Work out how many lines in the records contain the word "based", and give that number alone.

EXTRACTED RECORDS:

###

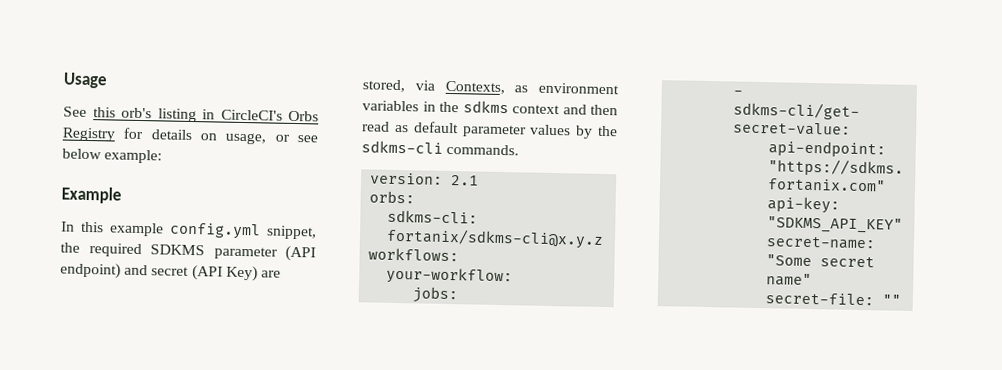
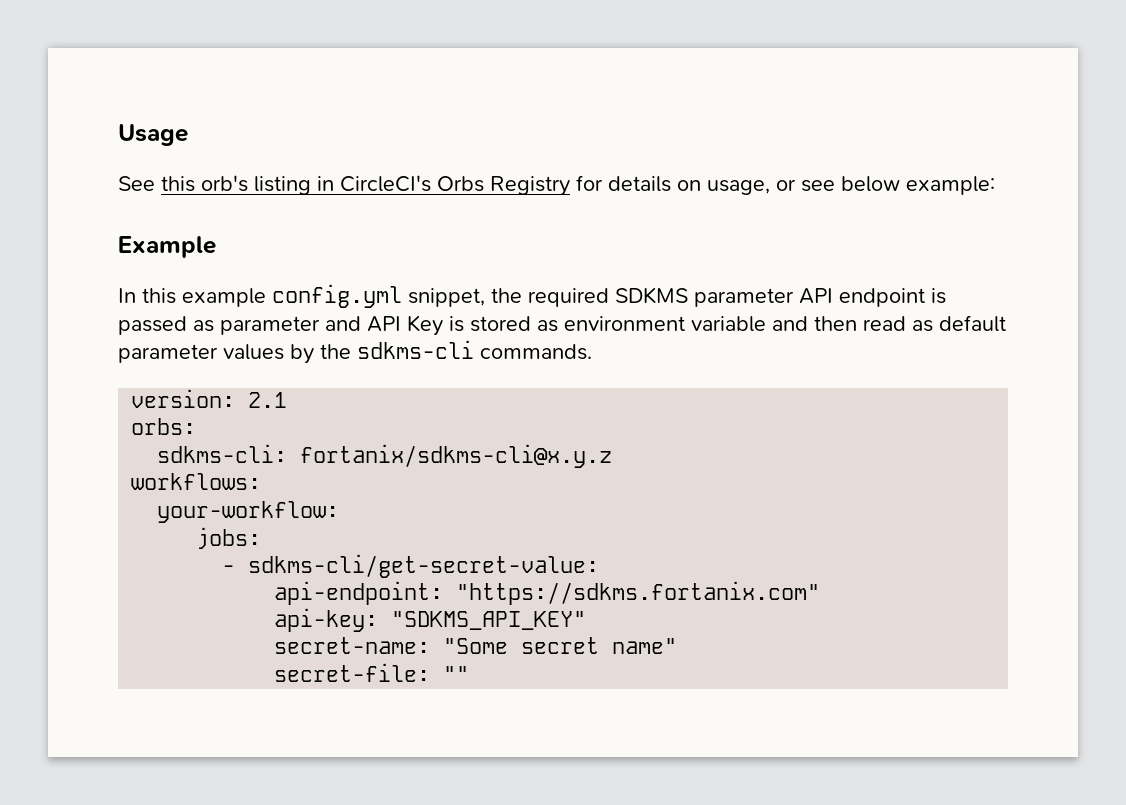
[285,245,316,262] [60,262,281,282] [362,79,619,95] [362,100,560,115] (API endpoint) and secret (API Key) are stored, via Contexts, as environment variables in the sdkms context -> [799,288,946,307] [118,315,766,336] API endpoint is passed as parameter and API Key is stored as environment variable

###

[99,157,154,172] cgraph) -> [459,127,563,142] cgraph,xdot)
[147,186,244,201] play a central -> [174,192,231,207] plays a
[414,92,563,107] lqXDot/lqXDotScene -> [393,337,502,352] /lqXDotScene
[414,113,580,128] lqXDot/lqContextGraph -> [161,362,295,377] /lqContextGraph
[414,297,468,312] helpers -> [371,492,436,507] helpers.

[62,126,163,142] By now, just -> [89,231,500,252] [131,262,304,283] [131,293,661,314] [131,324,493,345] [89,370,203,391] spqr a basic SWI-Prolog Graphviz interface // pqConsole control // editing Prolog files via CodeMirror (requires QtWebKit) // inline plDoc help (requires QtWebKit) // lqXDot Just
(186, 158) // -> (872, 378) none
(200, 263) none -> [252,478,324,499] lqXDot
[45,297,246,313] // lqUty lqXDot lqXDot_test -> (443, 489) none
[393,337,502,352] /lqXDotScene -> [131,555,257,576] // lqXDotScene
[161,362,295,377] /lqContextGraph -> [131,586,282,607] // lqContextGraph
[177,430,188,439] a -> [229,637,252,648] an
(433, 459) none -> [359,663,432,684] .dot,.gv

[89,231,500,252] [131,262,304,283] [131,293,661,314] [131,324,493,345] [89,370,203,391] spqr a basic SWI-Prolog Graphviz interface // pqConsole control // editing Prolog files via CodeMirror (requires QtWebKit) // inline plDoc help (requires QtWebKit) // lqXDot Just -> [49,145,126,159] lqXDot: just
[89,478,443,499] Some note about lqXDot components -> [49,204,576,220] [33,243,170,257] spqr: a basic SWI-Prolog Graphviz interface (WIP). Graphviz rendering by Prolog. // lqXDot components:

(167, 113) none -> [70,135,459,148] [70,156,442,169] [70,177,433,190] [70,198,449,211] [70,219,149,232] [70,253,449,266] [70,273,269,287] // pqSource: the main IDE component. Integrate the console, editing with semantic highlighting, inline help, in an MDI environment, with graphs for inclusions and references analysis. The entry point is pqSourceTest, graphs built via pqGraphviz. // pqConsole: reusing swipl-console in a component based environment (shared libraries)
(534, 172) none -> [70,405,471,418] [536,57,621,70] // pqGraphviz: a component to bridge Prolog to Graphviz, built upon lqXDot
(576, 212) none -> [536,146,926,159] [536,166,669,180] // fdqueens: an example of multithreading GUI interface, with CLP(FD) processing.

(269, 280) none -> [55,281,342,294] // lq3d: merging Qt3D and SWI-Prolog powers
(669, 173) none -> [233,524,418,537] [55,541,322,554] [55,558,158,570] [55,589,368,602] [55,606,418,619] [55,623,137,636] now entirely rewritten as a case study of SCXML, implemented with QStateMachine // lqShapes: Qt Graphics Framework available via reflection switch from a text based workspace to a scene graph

###

WRITTEN ANSWER: 2